Una parte del deposito di Montegranaro
Una parte del deposito di Montegranaro

 Montegranaro (Fermo), 10 giugno 2019 - Partendo da Montegranaro, avevano creato un sistema per controllare il traffico illegale di rifiuti dall’Italia al Nord Africa, ma, dopo una complessa indagine dei carabinieri, sono stati smascherati.

Nel mirino degli inquirenti sono finiti due ghanesi, uno residente a Montegranaro, l’altro ad Ancona, che sono stati denunciati alla Procura della Repubblica di Fermo per gestione non autorizzata di rifiuti speciali pericolosi e non, per il tentativo di spedizione transfrontaliera di rifiuti e del getto pericoloso di cose.

Gli accertamenti hanno preso il via a seguito di alcune segnalazioni ai militari della stazione di Montegranaro circa la gestione illecita di diverse tipologie di rifiuti anche pericolosi nel territorio. I carabinieri del Noe, Nucleo operativo ecologico di Ancona, insieme ai colleghi di Montegranaro e della Compagnia di Fermo, coadiuvati dagli uomini del 13° Nucleo elicotteri di Forlì, al termine di un’attività investigativo/ispettiva, eseguita presso l’area aziendale, hanno scoperto il maxi deposito situato in zona S.Maria, una parallela di via Fermana Nord.
I due ghanesi erano in procinto di organizzare abusivamente la spedizione dei pneumatici e dei Raee rinvenuti (rifiuti da apparecchiature elettriche ed elettroniche) verso paesi del Nord Africa.

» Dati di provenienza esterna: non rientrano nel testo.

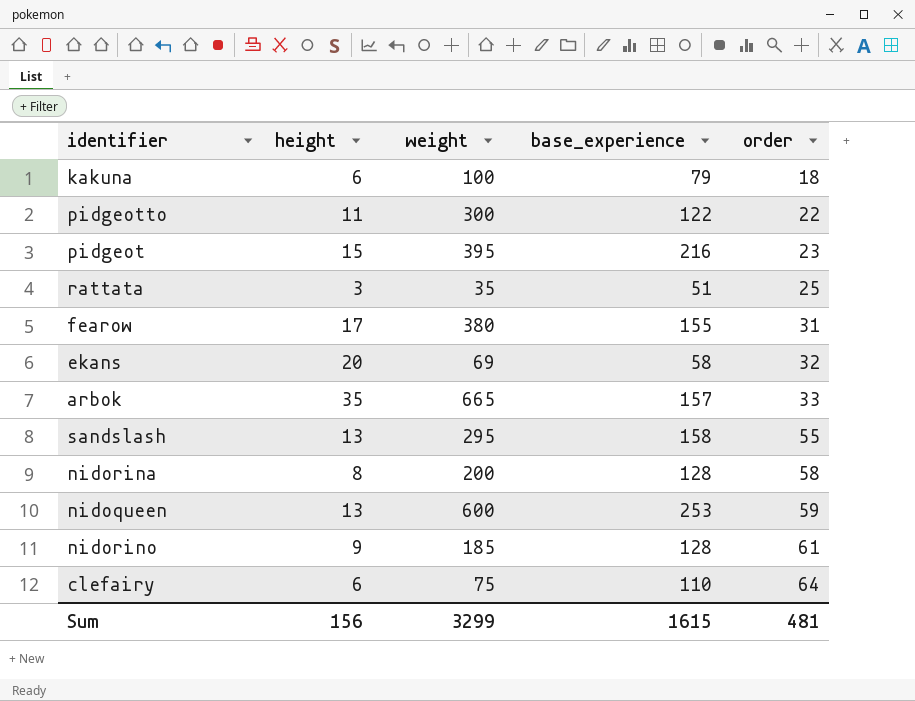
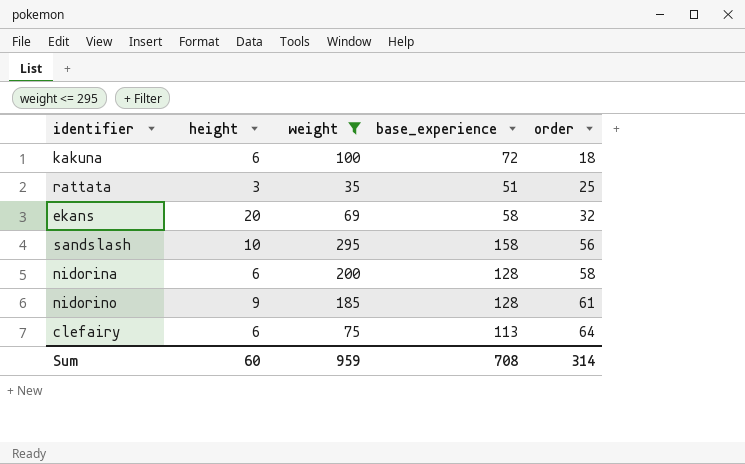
filter: none -> weight <= 295
kakuna | base_experience: 79 -> 72
sandslash | height: 13 -> 10
sandslash | order: 55 -> 56
nidorina | height: 8 -> 6
clefairy | base_experience: 110 -> 113
Sum | height: 156 -> 60
Sum | weight: 3299 -> 959
Sum | base_experience: 1615 -> 708
Sum | order: 481 -> 314

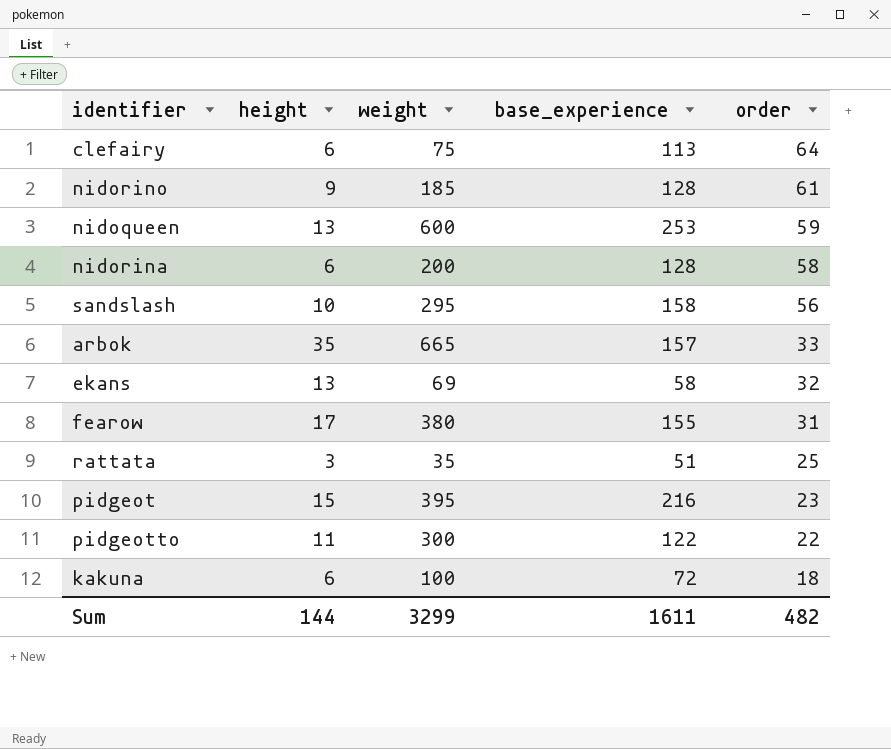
filter: weight <= 295 -> none
row order: order ascending -> order descending
ekans | height: 20 -> 13
Sum | height: 60 -> 144
Sum | weight: 959 -> 3299
Sum | base_experience: 708 -> 1611
Sum | order: 314 -> 482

Nel corso dell’attività i militari del Noe hanno sottoposto a sequestro penale un immobile e relative pertinenze per un’estensione complessiva di 2.000 mq, circa 6.500 pneumatici fuori uso, risultati inconfutabilmente essere rifiuti speciali, numerosi Raee, costituiti da elettrodomestici di vario genere e dimensione privi di qualsivoglia documentazione attestante la loro funzionalità (frigoriferi, televisori, monitor di vario genere, aspirapolveri, forni a micro onde ad altro), nonché rifiuti di varia tipologia, pericolosi e non pericolosi.

“I pneumatici – spiega il comandante del Noe, il capitano Antonio De Santis - erano accatastati anche su un’area esterna all’edificio, a diretto contatto con il terreno e la vegetazione senza alcuna protezione dall’azione degli agenti atmosferici ai quali erano conseguentemente esposti. I due cittadini ghanesi che avevano opportunamente inserito fino a 4/5 pneumatici l’uno dentro l’altro all’evidente fine di ridurne la volumetria finale, erano in procinto di stivare i rifiuti all’interno di un container, che sarebbe a breve dovuto partire alla volta del porto di Genova per poi essere inviato con spedizione transfrontaliera verso lo Stato africano del Ghana”.
Le indagini continuano, ma intanto gli inquirenti hanno appurato che i due denunciati, con lo stesso modus operandi, avevano già fatto diverse spedizioni dai porti di Napoli e Genova.